La protezione delle foreste non dovrebbe essere messa in secondo piano

Come tutta la produzione su larga scala, lo sfruttamento delle foreste causerà la sua quota di danni alla natura. L’erosione del suolo, lo squilibrio della biodiversità, l’inquinamento, sono tutti elementi di cui tenere conto quando si creano foreste più rispettose dell’ambiente. L’industria forestale deve essere un settore attento e organizzato. Per questo motivo è stato dato un chiaro limite al modello sviluppato dai ricercatori.

Non tiene conto di potenziali piantagioni o tagli in aree protette o foreste vergini. Gli ettari necessari a questa domanda futura, dell’ordine di 140 milioni di ettari di foreste, possono essere ottenuti in teoria in aree dove le foreste sono già sfruttate.

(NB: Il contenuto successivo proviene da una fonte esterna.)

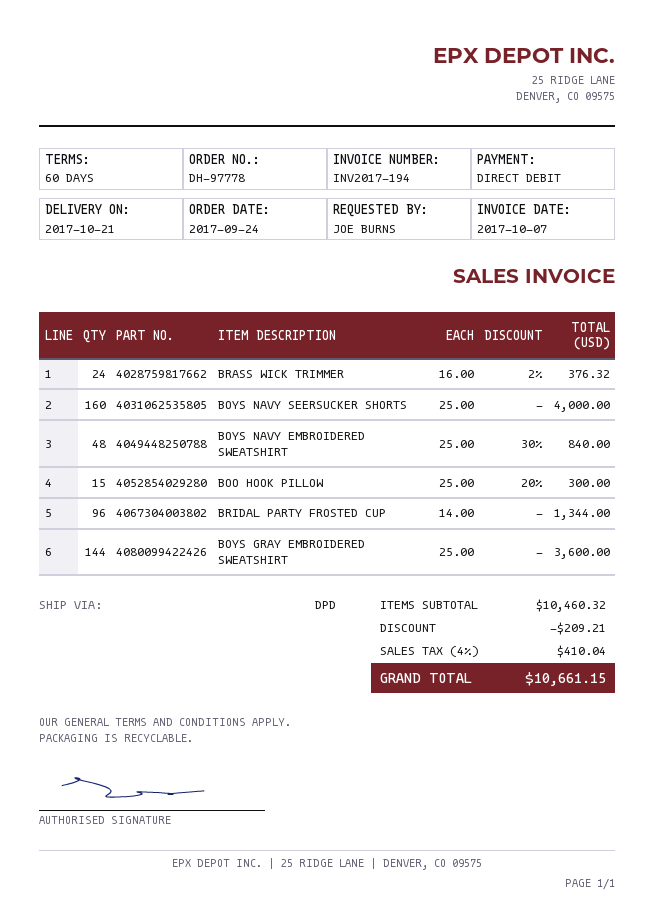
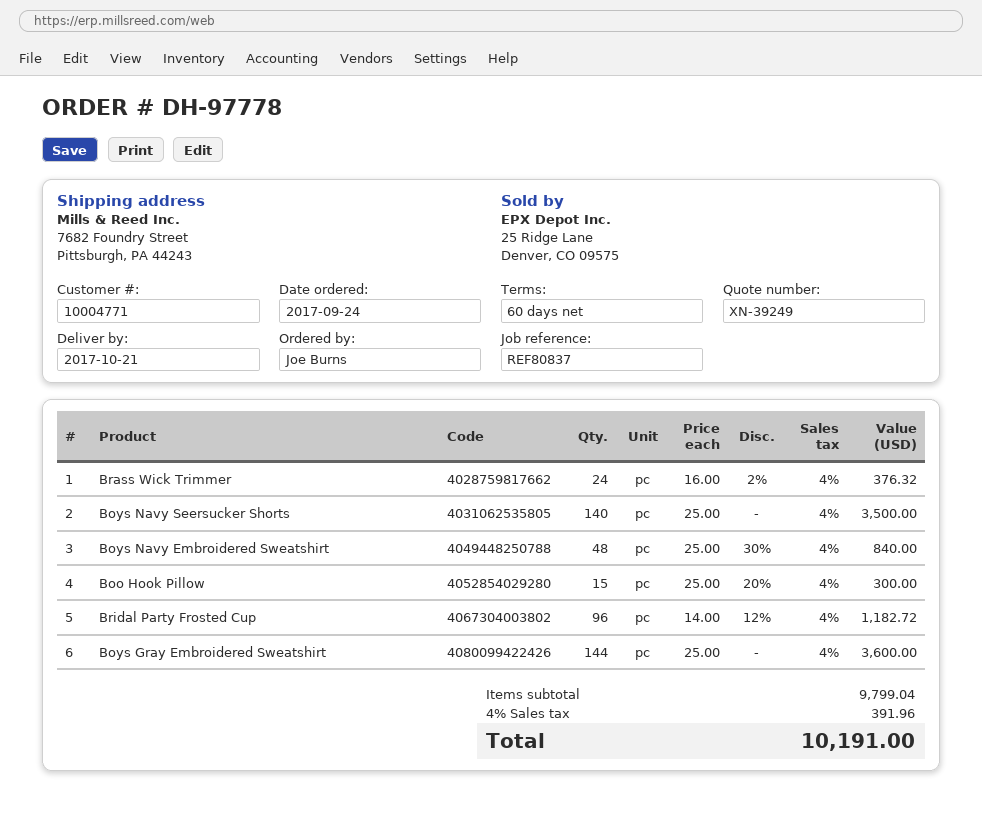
BOYS NAVY SEERSUCKER SHORTS: 160 x 25.00 = 4000.00 -> 140 x 25.00 = 3500.00
BRIDAL PARTY FROSTED CUP: 96 x 14.00 = 1344.00 -> 96 x 14.00 - 12% = 1182.72
subtotal: 10460.32 -> 9799.04
discount: 209.21 -> none
tax: 4% = 410.04 -> 4% = 391.96
total: 10661.15 -> 10191.00

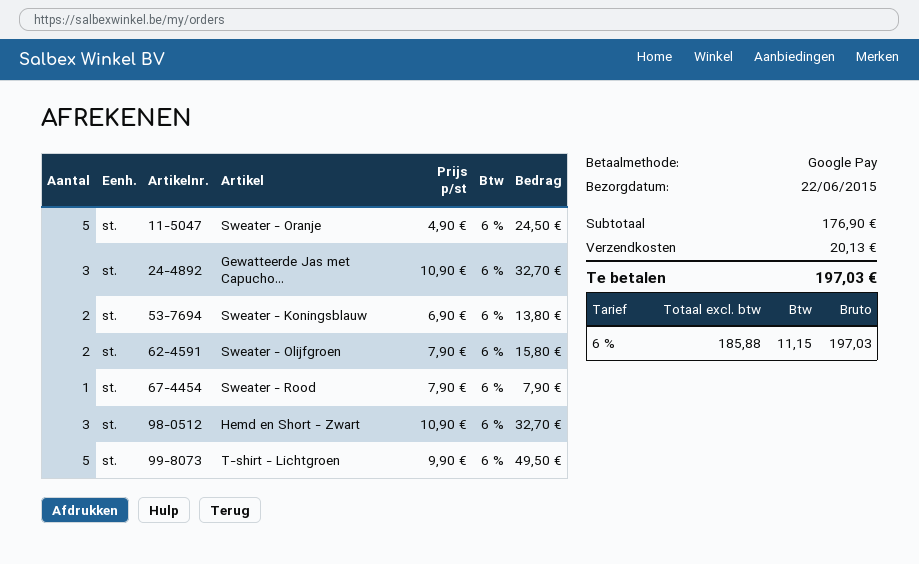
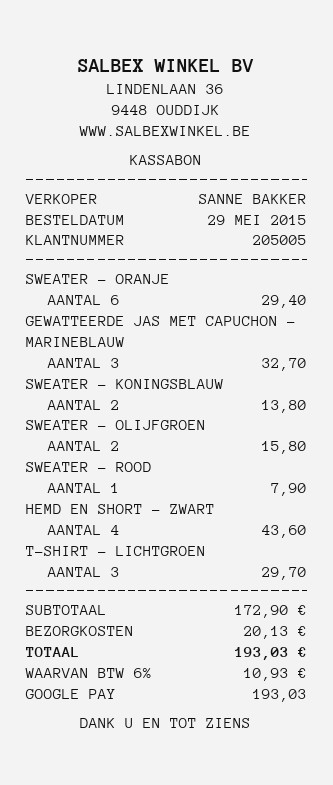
Sweater - Oranje: 5 for 24.50 -> 6 for 29.40
Hemd en Short - Zwart: 3 for 32.70 -> 4 for 43.60
T-shirt - Lichtgroen: 5 for 49.50 -> 3 for 29.70
subtotal: 176.90 -> 172.90
tax: 6% = 11.15 -> 6% = 10.93
total: 197.03 -> 193.03

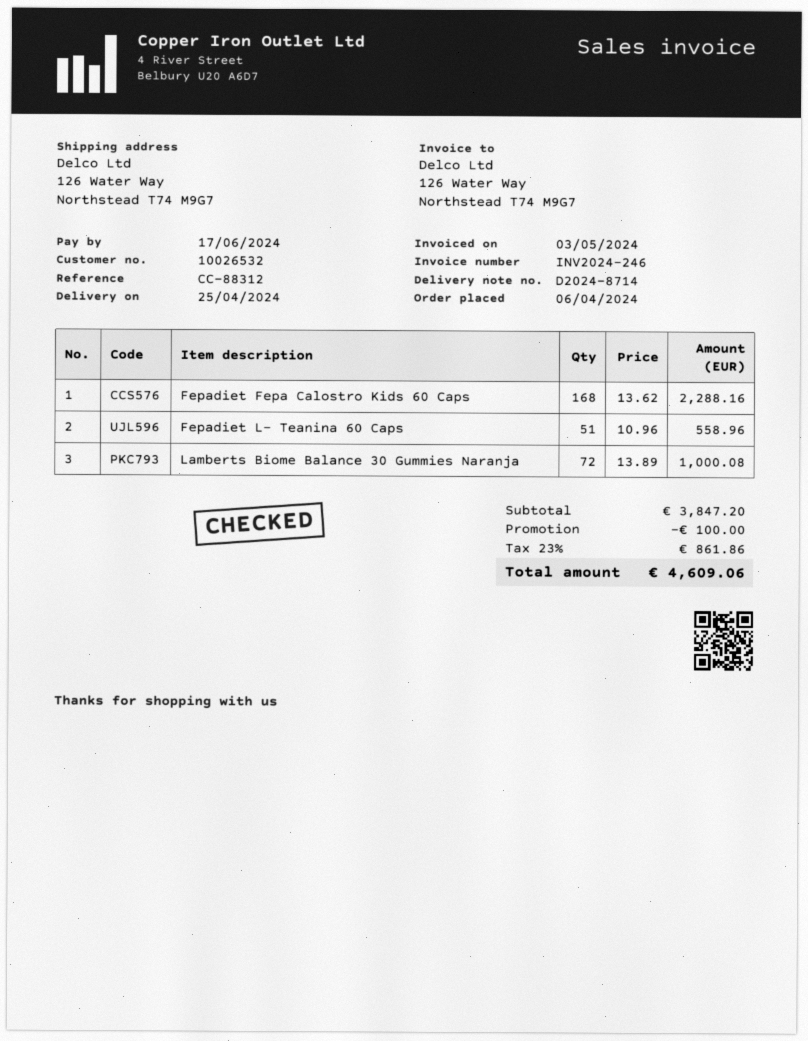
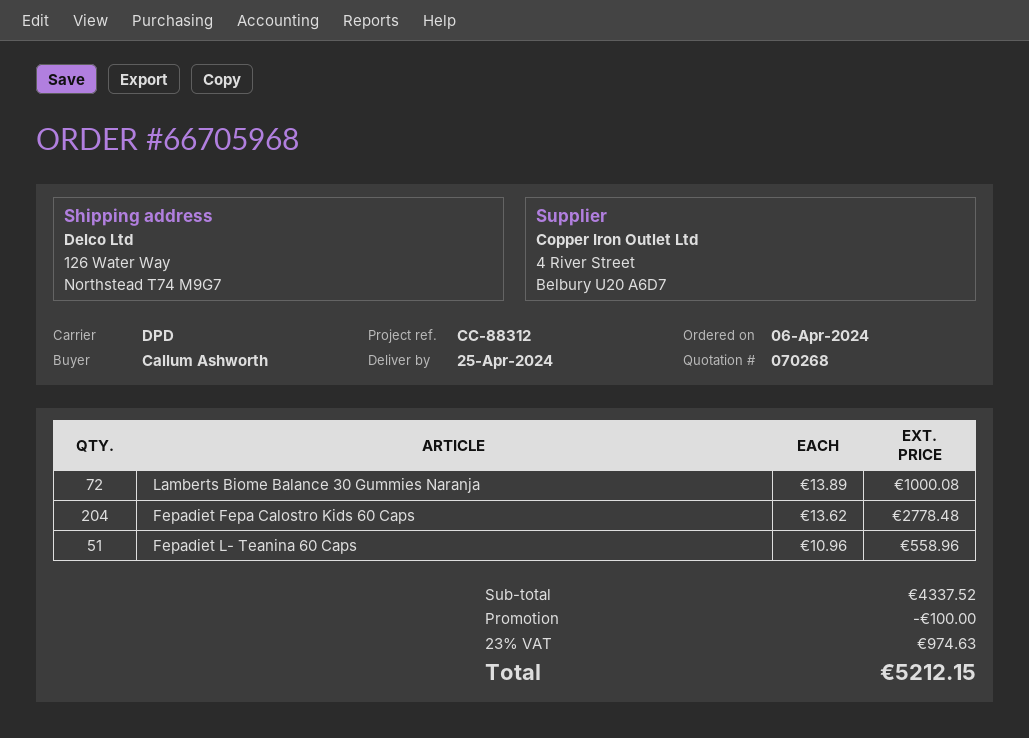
Fepadiet Fepa Calostro Kids 60 Caps: 168 x 13.62 = 2288.16 -> 204 x 13.62 = 2778.48
subtotal: 3847.20 -> 4337.52
tax: 23% = 861.86 -> 23% = 974.63
total: 4609.06 -> 5212.15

Ma i ricercatori non si lasciano ingannare dal futuro dell’industria forestale. Alcuni terreni non tutelati saranno ovviamente abusati e sfruttati per la produzione di legno, mentre potrebbero consentire altri usi più responsabili o semplicemente essere lasciati alla biodiversità. Questo è il motivo per cui ritengono che l’aumento del disboscamento richieda una governance forte e regole appropriate per obbligare l’industria del legno a una gestione forestale ragionata e sostenibile.

Molti imperativi

Soprattutto perché questa industria non è la sola a bramare la terra. I suoli sono sempre più sotto pressione: espansione urbana, agricoltura, materie prime, industrie… L’uso del suolo è quindi soprattutto un argomento politico quando si dà priorità a determinate attività.

Vista la crisi ambientale e la pressione sull’uso del suolo, esistono diverse soluzioni per liberare spazio. Una dieta meno a base di carne, ad esempio, libererà della terra per altri usi. In paesi piccoli come l’Italia, un rallentamento dell’artificializzazione del suolo ridurrebbe anche la pressione sui terreni agricoli. Ma questo implica, ad esempio, meno case singole e più spazi comuni condivisi. Una situazione ancora impensabile o poco privilegiata nelle nostre società.